Exercise — Pictures aside, write every record out again word for word.

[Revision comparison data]
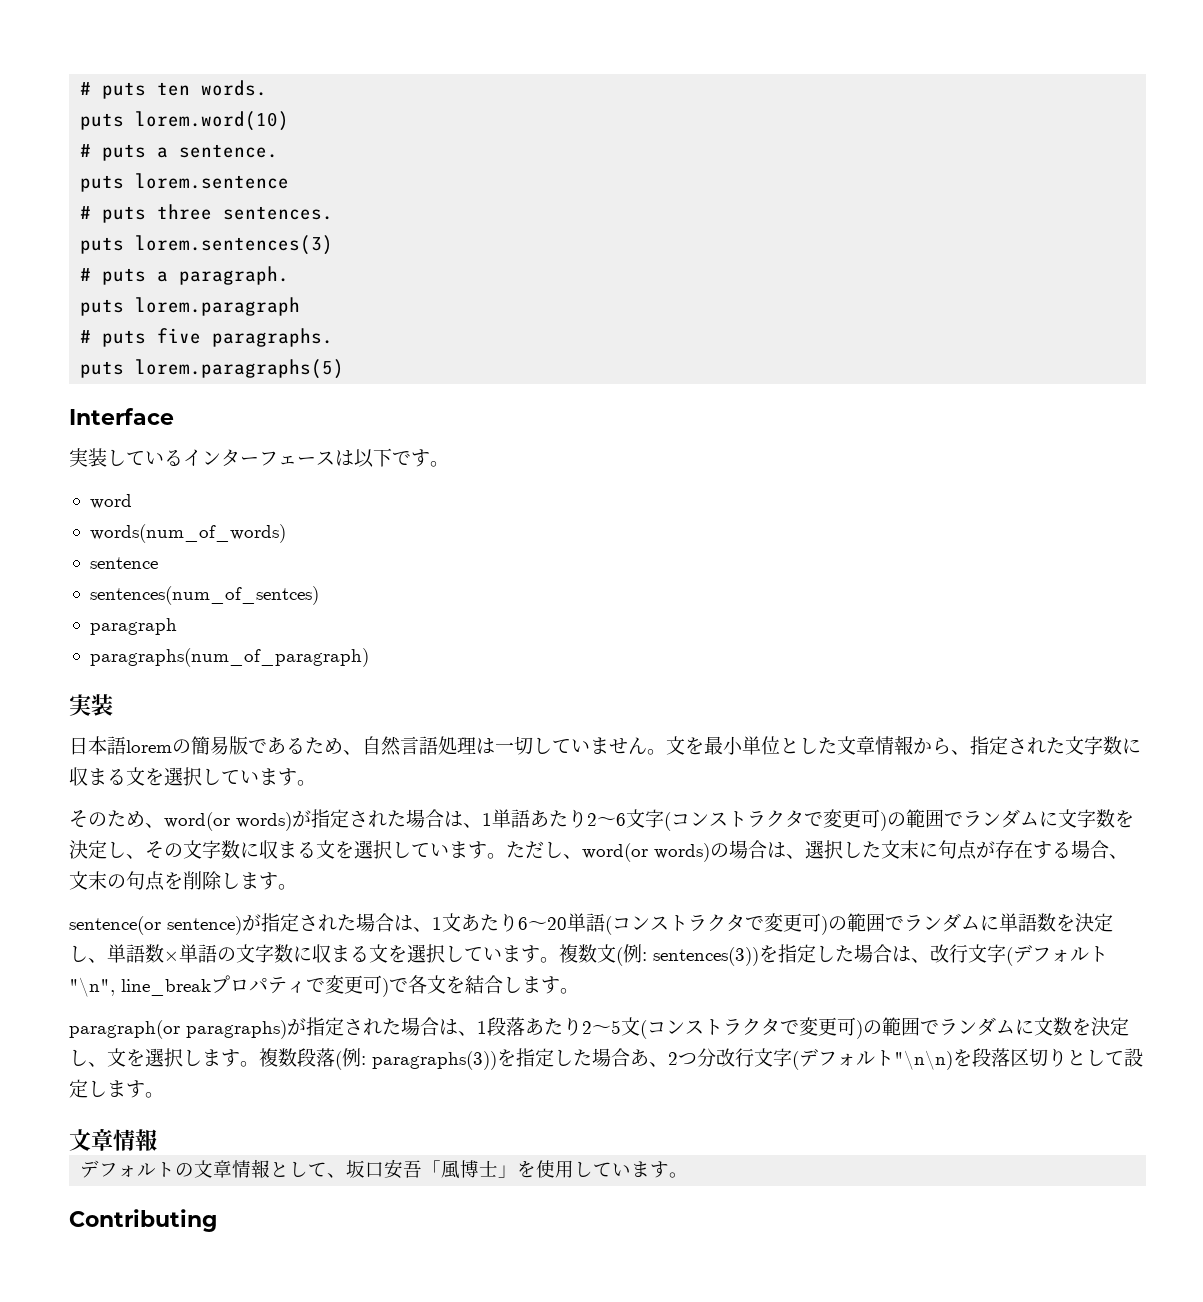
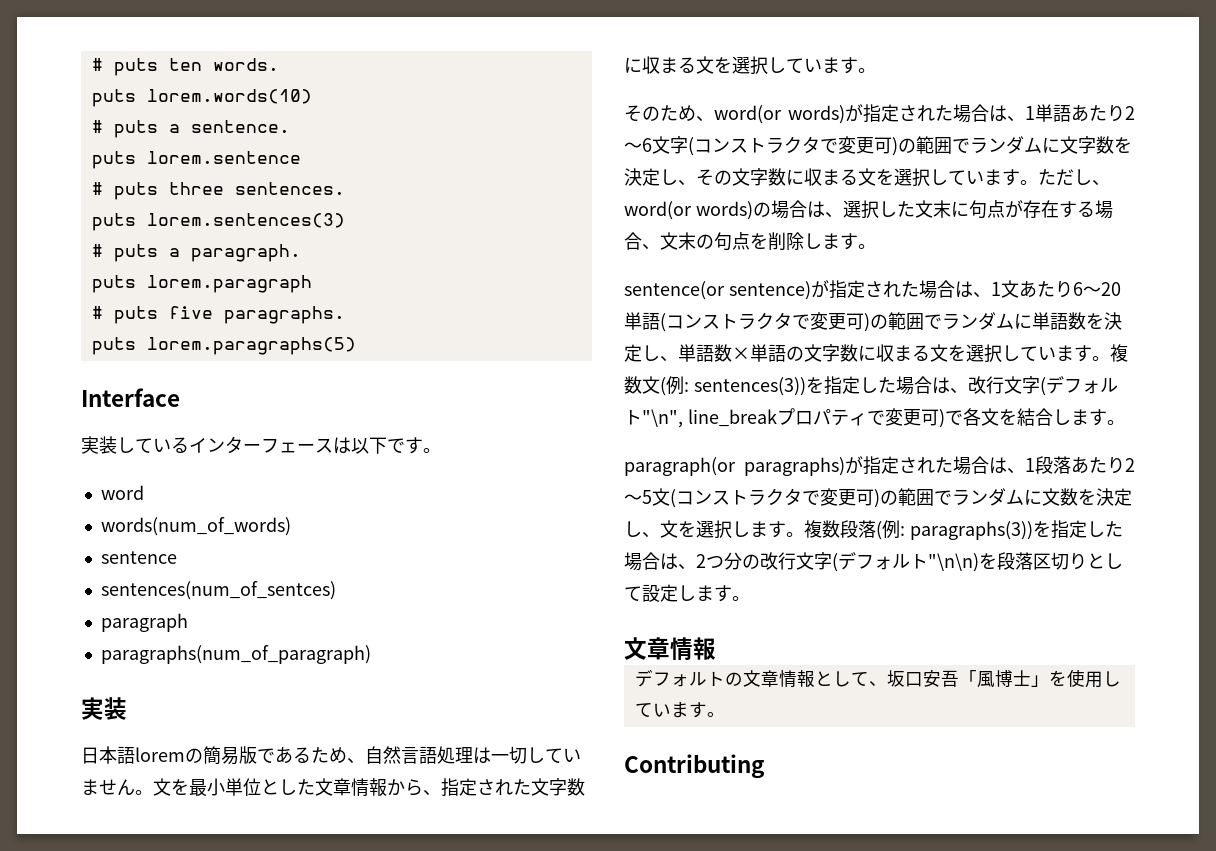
[135,111,290,131] lorem.word(10) -> [146,89,312,104] lorem.words(10)
[630,1049,649,1066] あ -> [660,553,678,570] は
(716, 1057) none -> [742,554,760,569] の

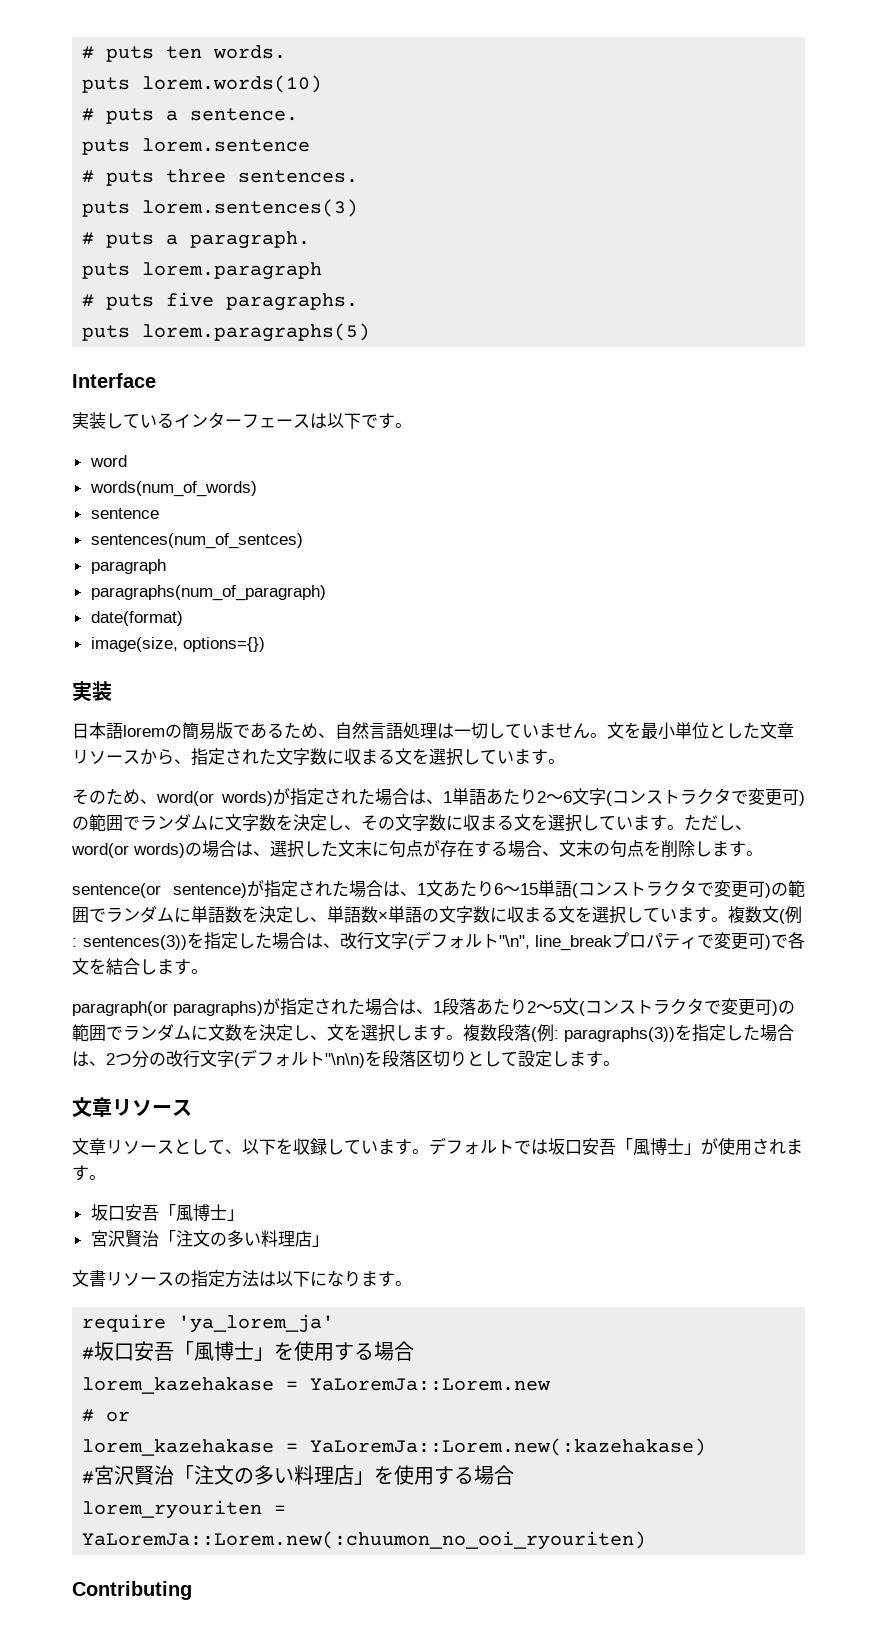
(371, 654) none -> [90,611,183,626] [90,637,265,652] // date(format) // image(size, options={})
[351,778,387,797] 情報 -> [72,750,140,764] リソース
[1100,282,1121,296] 20 -> [520,883,538,895] 15
[670,637,716,661] [634,669,887,688] 情報 // デフォルトの文章情報として、 -> [112,1099,192,1116] [72,1137,803,1156] [72,1165,106,1181] [90,1204,244,1222] [90,1230,329,1247] [72,1270,412,1288] [82,1314,335,1333] [82,1347,95,1360] リソース // 文章リソースとして、以下を収録しています。デフォルトでは坂口安吾「風博士」が使用されます。 // 坂口安吾「風博士」 // 宮沢賢治「注文の多い料理店」 // 文書リソースの指定方法は以下になります。 // require 'ya_lorem_ja' // #
[1102,671,1121,687] [634,702,725,718] しています。 -> [334,1341,415,1361] [82,1377,552,1394] [82,1409,131,1422] [82,1438,707,1456] [82,1465,515,1485] [82,1500,287,1519] [82,1531,647,1550] する場合 // lorem_kazehakase = YaLoremJa::Lorem.new // # or // lorem_kazehakase = YaLoremJa::Lorem.new(:kazehakase) // #宮沢賢治「注文の多い料理店」を使用する場合 // lorem_ryouriten = YaLoremJa::Lorem.new(:chuumon_no_ooi_ryouriten)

Response to this exercise —
[135,111,290,131] lorem.word(10) -> [146,89,312,104] lorem.words(10)
[630,1049,649,1066] あ -> [660,553,678,570] は
(716, 1057) none -> [742,554,760,569] の

(371, 654) none -> [90,611,183,626] [90,637,265,652] // date(format) // image(size, options={})
[351,778,387,797] 情報 -> [72,750,140,764] リソース
[1100,282,1121,296] 20 -> [520,883,538,895] 15
[670,637,716,661] [634,669,887,688] 情報 // デフォルトの文章情報として、 -> [112,1099,192,1116] [72,1137,803,1156] [72,1165,106,1181] [90,1204,244,1222] [90,1230,329,1247] [72,1270,412,1288] [82,1314,335,1333] [82,1347,95,1360] リソース // 文章リソースとして、以下を収録しています。デフォルトでは坂口安吾「風博士」が使用されます。 // 坂口安吾「風博士」 // 宮沢賢治「注文の多い料理店」 // 文書リソースの指定方法は以下になります。 // require 'ya_lorem_ja' // #
[1102,671,1121,687] [634,702,725,718] しています。 -> [334,1341,415,1361] [82,1377,552,1394] [82,1409,131,1422] [82,1438,707,1456] [82,1465,515,1485] [82,1500,287,1519] [82,1531,647,1550] する場合 // lorem_kazehakase = YaLoremJa::Lorem.new // # or // lorem_kazehakase = YaLoremJa::Lorem.new(:kazehakase) // #宮沢賢治「注文の多い料理店」を使用する場合 // lorem_ryouriten = YaLoremJa::Lorem.new(:chuumon_no_ooi_ryouriten)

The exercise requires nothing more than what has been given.